There seems to be quite a commonly held assumption, evidenced by the paltry sentence dished out in the Waxman case, that unless stalking culminates in some kind of physical attack then it’s not really all that serious; that terrorising someone in this way for weeks, months, sometimes years, is somehow less damaging or traumatic than assaulting them would be. It’s similar to the arguments people wheel out in domestic abuse cases, where again emotional abuse is deemed as less harmful than physical abuse, mainly because the scars that this kind of abuse leaves in its wake are oftentimes invisible, unlike say a black eye  or a broken limb. However, as this extract from Rape Crisis Scotland’s Stalking booklet makes clear, stalking can be every bit as damaging to a person as other forms of violence:

“It’s important to recognise that stalking has a similar impact on women to other forms of male violence. This includes:

  • Anxiety, nervousness and panic attacks
  • Depression
  • Resorting to medication for the psychological effects of the stalking
  • Inability to sleep
  • Fear/terror
  • Eating disorders
  • Agoraphobia
  • Nightmares
  • Self harming behaviour
  • Suicide ideation, suicide attempts or suicide
  • Inability to trust
  • Deterioration in physical health due to physical or sexual assaults
  • Post traumatic stress disorder”

Like the majority of stalking victims, I ended up moving home to get away from my perpetrator. Actually, make that perpetrators, ‘cos it’s happened to me twice, both times with ex boyfriends (what are the odds of that eh?). The first time I moved out of student accommodation into a shared flat with friends, but was then forced to move again when one of said friends decided to invite the creepy bastard back to ours for drinks. I remember the feeling of utter dismay when, after I’d done everything I could to make sure he didn’t know my new address, I turned around and realised my ex was tagging along with us on the way back from a night out, and the complete isolation I felt when I asked one of my flat mates what the fuck was going on and he replied: “Oh don’t worry about it, he’s harmless enough. Anyway, he’s a nice bloke, I don’t understand why you’ve got such a problem with him.”

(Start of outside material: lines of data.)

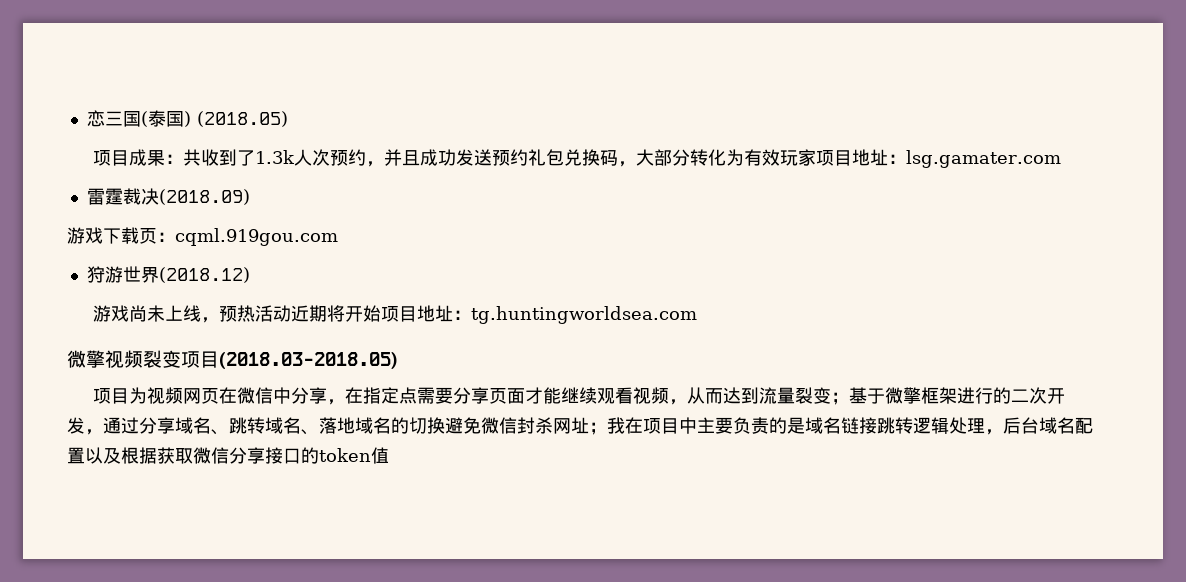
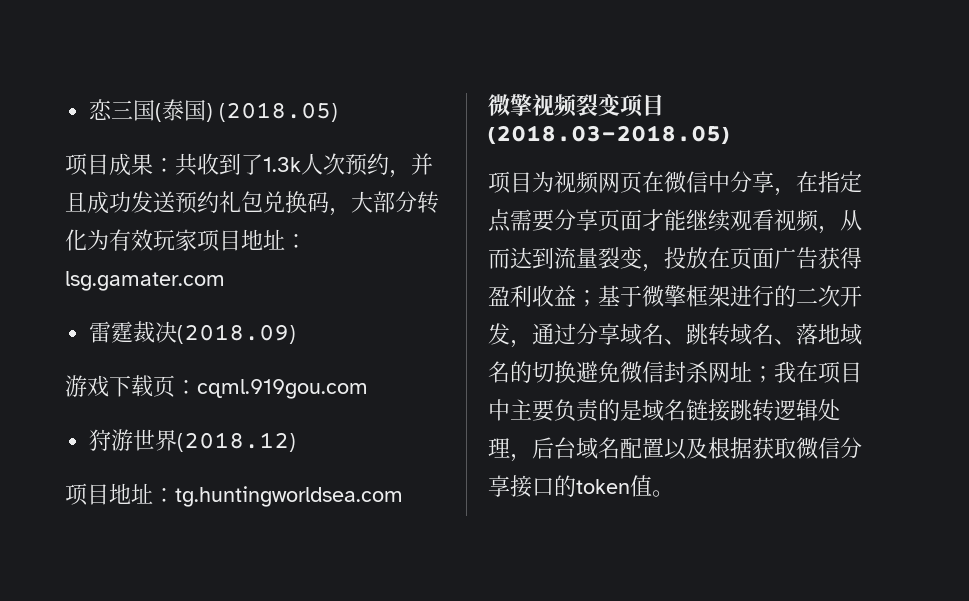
[93,305,382,323] 游戏尚未上线，预热活动近期将开始 -> (297, 442) none
(832, 395) none -> [642,247,862,272] [488,285,576,307] ，投放在页面广告获得盈利收益
(389, 455) none -> [652,490,674,497] 。

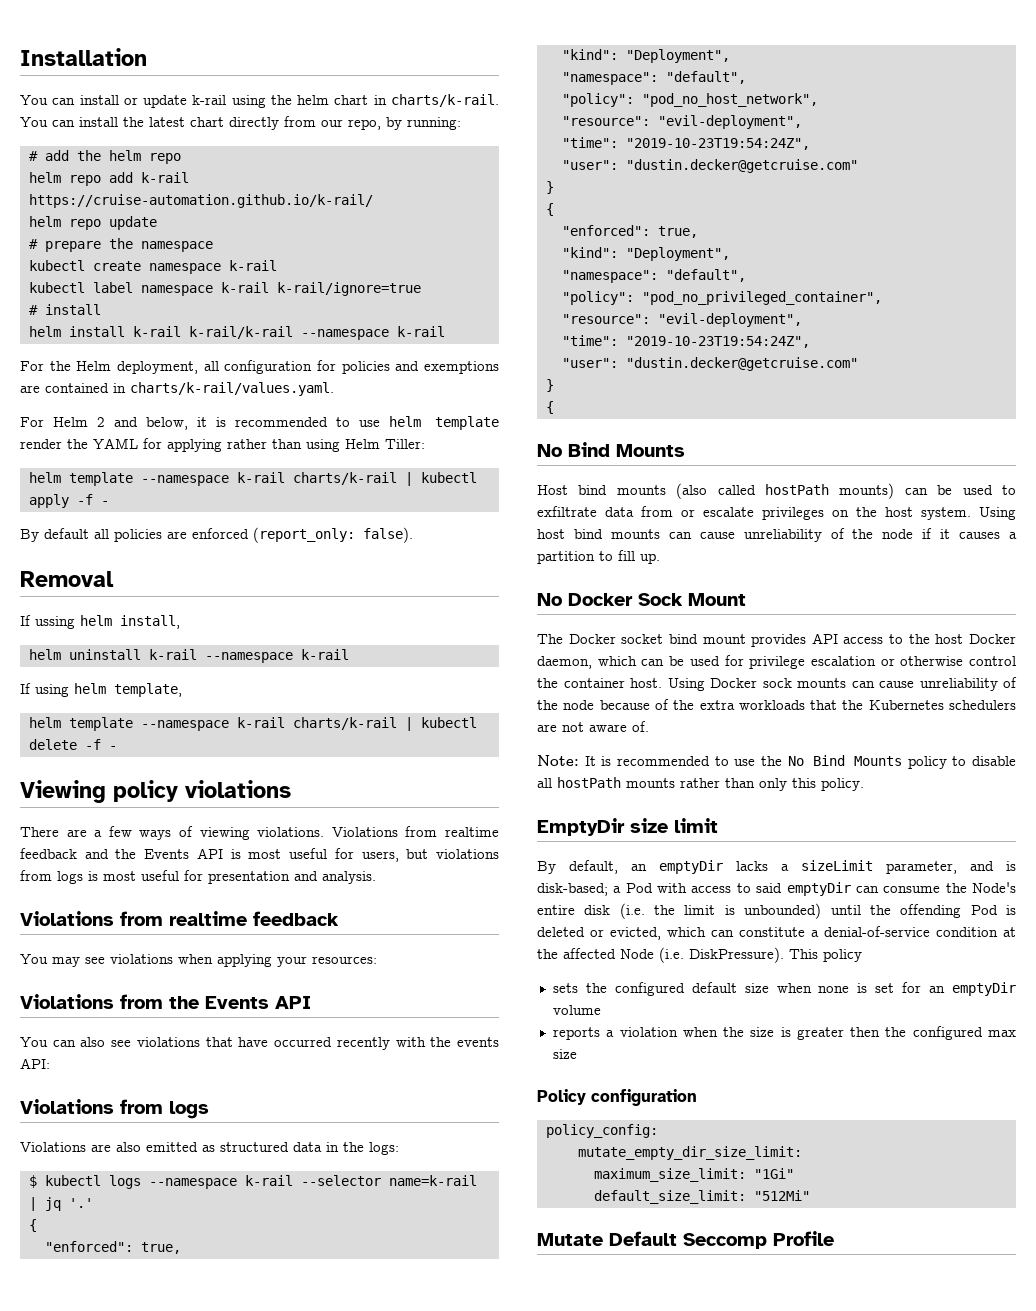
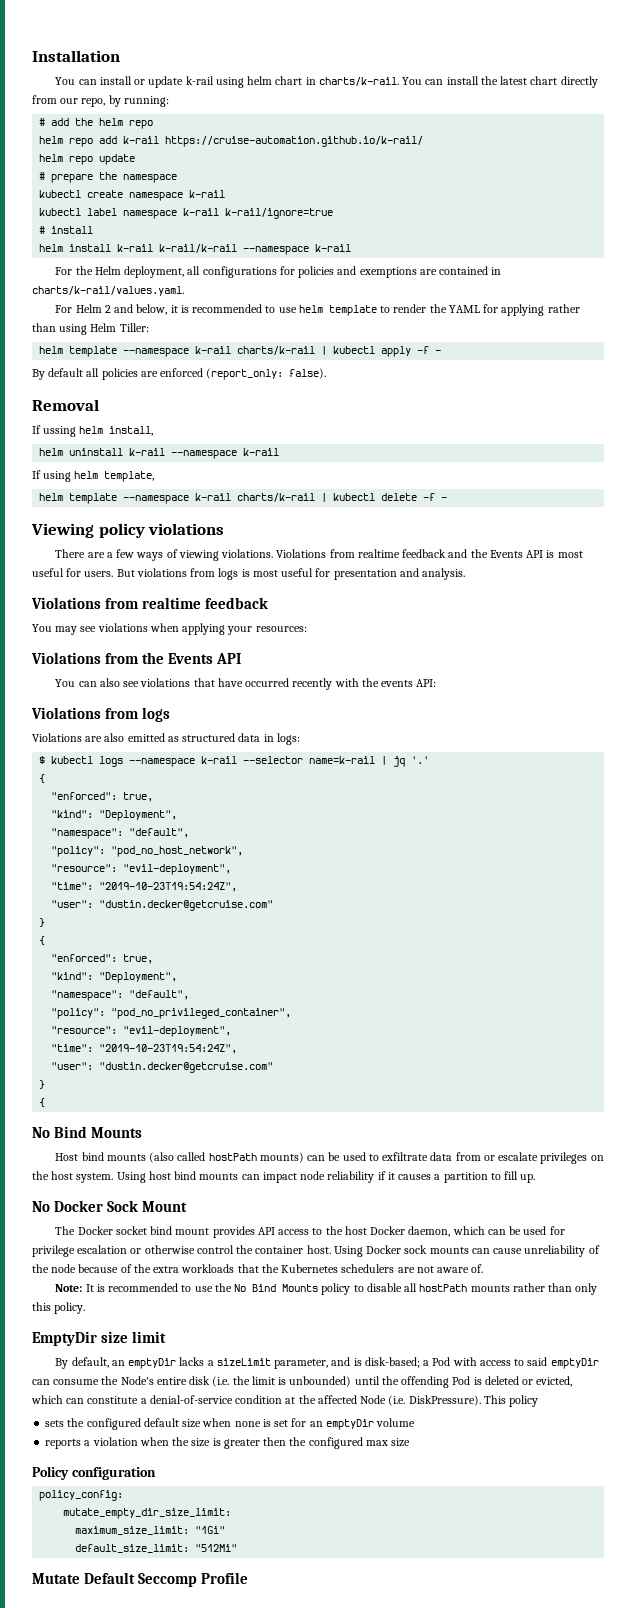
[270,95,292,105] the -> (244, 82) none
[224,360,313,374] configuration -> [202,266,277,278] configurations
(499, 423) none -> [380,306,391,313] to
[361,849,429,862] users, but -> [84,569,135,577] users. But
[343,1142,364,1152] the -> (274, 738) none
[699,528,914,542] cause unreliability of the node -> [262,1171,375,1183] impact node reliability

Yes indeedy, he was such a nice bloke that on one memorable night he’d spent hours walking round and round and round the outside of the accommodation block where I’d been living at the time yelling “Bitch!” every time he passed under my window. He was such a nice bloke that when I went back to visit my ex flatmates after moving the second time, I discovered that not only had he ingratiated himself with them to the extent that he’d become their new best friend, he’d actually moved into the flat in my place and was now living in my old room. But apparently there was nothing weird or creepy about that behaviour, oh no.

Well take it from me, there’s nothing like having your stalker open your old front door to you and invite you in to look at what he’s done to your old/now his new room, to fuck with your head completely.

The second time, different bloke a few years later, was on a different scale completely though, and I’m not going to go into too much detail here. Not only did he hang around my house incessantly, he also waited outside my workplace, sat next to me or behind me on the bus ride home, walked behind me right up to my front door, and on a couple of occasions even forced his way in when I did finally get home. But that one did culminate in physical violence, as well as in threats to kill.

I’m not sure if I can explain how it feels to live in constant anticipation of an assault; of how it feels to wake up each day wondering if this is the day when the thing you most dread is actually going to happen; or of how it feels when that day does come and you find yourself giving in to it, just wanting it to be over, thinking: “Okay, so this is it. Just do whatever it is you’re going to do and let this thing end for once and for all.”

But that’s the problem with stalkers, it never does end. They may stop stalking you, but you never lose that feeling of constantly being watched, the same as you never lose the habit of scanning faces in the crowds around you, whether that’s on busy streets or on tube platforms. And what you also never lose is that sense of dread, the dread that one day you’ll turn around, and there he’ll be. Again.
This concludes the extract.